The data ▸

※

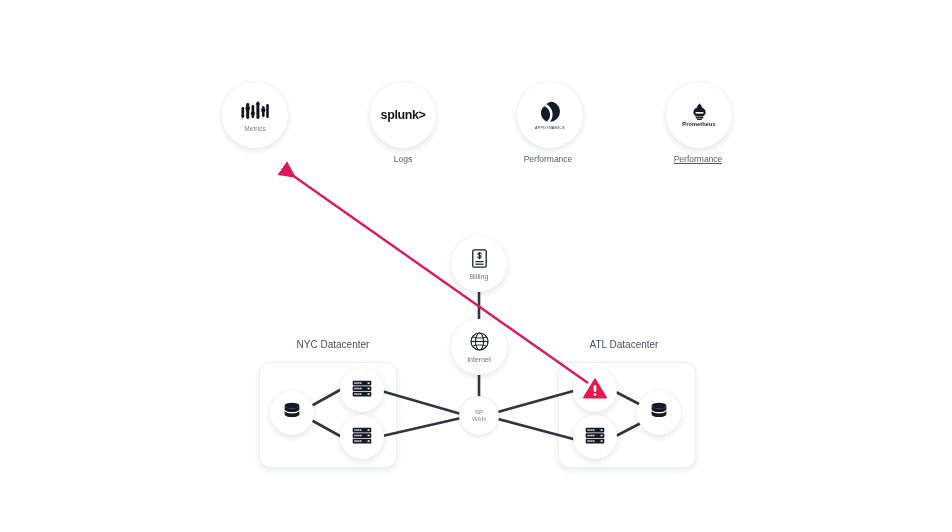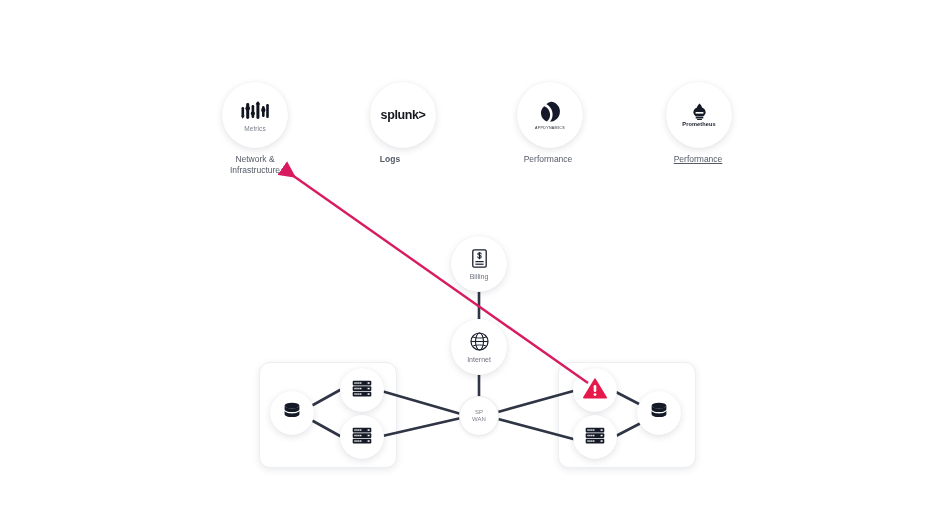--- a/index.html
+++ b/index.html
@@ -192,31 +192,27 @@
           <rect x="15.4" y="1" width="3" height="17" rx="1.4"></rect>
           <path d="M16.9 0 L14.6 3.6 L19.2 3.6 Z"></path>
           <rect x="21" y="5" width="2.6" height="11" rx="1.2"></rect>
           <circle cx="22.3" cy="9" r="2.2"></circle>
           <rect x="25.2" y="3" width="2.6" height="14" rx="1.2"></rect>
         </g>
       </svg>
     </span>
     <span class="vendor-sub">Metrics</span>
   </div>
-  <div class="vendor-caption" style="left:195px; top:154px;">
-    <div>Network &amp;</div>
-    <div>Infrastructure</div>
-  </div>
 
   <div class="node vendor-node" style="left:370px; top:82px;">
     <span class="vendor-glyph">
       <span style="font-size:12.5px; font-weight:bold; color:#15181f; letter-spacing:-0.4px;">splunk&gt;</span>
     </span>
   </div>
-  <div class="vendor-caption" style="left:330px; top:154px;font-weight:bold;">
+  <div class="vendor-caption" style="left:343px; top:154px;">
     <div>Logs</div>
   </div>
 
   <div class="node vendor-node" style="left:517px; top:82px;">
     <span class="vendor-glyph">
       <svg width="24" height="24" viewBox="0 0 24 24" xmlns="http://www.w3.org/2000/svg">
         <path d="M13.6 1.8 C19.6 2.9 23.2 8.4 21.6 14.2 C20.4 18.6 16.4 21.6 11.9 21.7
                  C13.6 19.7 14.6 17.1 14.6 14.4 C14.6 10.1 12.2 6.2 8.4 4.3
                  C9.9 2.6 11.7 1.7 13.6 1.8 Z" fill="#141a29"></path>
         <path d="M8.6 7.4 C10.9 9.3 12.2 12.1 12.1 15 C12.0 17.6 10.8 20.0 8.8 21.6
@@ -273,20 +269,21 @@
       </svg>
     </span>
     <span class="mid-label">Internet</span>
   </div>
 
   <div class="node wan-node" style="left:459px; top:396px;">
     <span class="wan-label">SP</span>
     <span class="wan-label">WAN</span>
   </div>
 
+  <div class="dc-title" style="left:233px; top:339px;">NYC Datacenter</div>
   <div class="dc-box" style="left:259px; top:362px; width:136px; height:104px;"></div>
 
   <div class="node dc-node" style="left:270px; top:391px;">
     <span>
       <svg width="20" height="20" viewBox="0 0 20 20" xmlns="http://www.w3.org/2000/svg">
         <g fill="#151a27">
           <ellipse cx="10" cy="4.6" rx="7.4" ry="2.9"></ellipse>
           <path d="M2.6 4.6 L2.6 8.2 C2.6 9.8 5.9 11.1 10 11.1 C14.1 11.1 17.4 9.8 17.4 8.2 L17.4 4.6
                    C17.4 6.2 14.1 7.5 10 7.5 C5.9 7.5 2.6 6.2 2.6 4.6 Z"></path>
           <path d="M2.6 9.6 L2.6 13.2 C2.6 14.8 5.9 16.1 10 16.1 C14.1 16.1 17.4 14.8 17.4 13.2 L17.4 9.6
@@ -347,20 +344,21 @@
           <rect x="2.4" y="13.3" width="1.3" height="1.5"></rect>
           <rect x="4.3" y="13.3" width="1.3" height="1.5"></rect>
           <rect x="6.2" y="13.3" width="1.3" height="1.5"></rect>
           <rect x="8.1" y="13.3" width="1.3" height="1.5"></rect>
           <rect x="15.6" y="13.3" width="2.0" height="1.5"></rect>
         </g>
       </svg>
     </span>
   </div>
 
+  <div class="dc-title" style="left:524px; top:339px;">ATL Datacenter</div>
   <div class="dc-box" style="left:558px; top:362px; width:136px; height:104px;"></div>
 
   <div class="node dc-node alert" style="left:573px; top:368px;">
     <span>
       <svg width="24" height="21" viewBox="0 0 24 21" xmlns="http://www.w3.org/2000/svg">
         <path d="M12 1.2 L23.2 19.6 L0.8 19.6 Z" fill="#e6194b" stroke="#e6194b" stroke-width="1.6" stroke-linejoin="round"></path>
         <rect x="10.7" y="7.0" width="2.6" height="7.0" rx="1.3" fill="#ffffff"></rect>
         <circle cx="12" cy="16.6" r="1.45" fill="#ffffff"></circle>
       </svg>
     </span>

※

Goal of the exercise ▸ Return every line from the records above that holds the word "bold".

Answer for the task ▸
       <span style="font-size:12.5px; font-weight:bold; color:#15181f; letter-spacing:-0.4px;">splunk&gt;</span>
-  <div class="vendor-caption" style="left:330px; top:154px;font-weight:bold;">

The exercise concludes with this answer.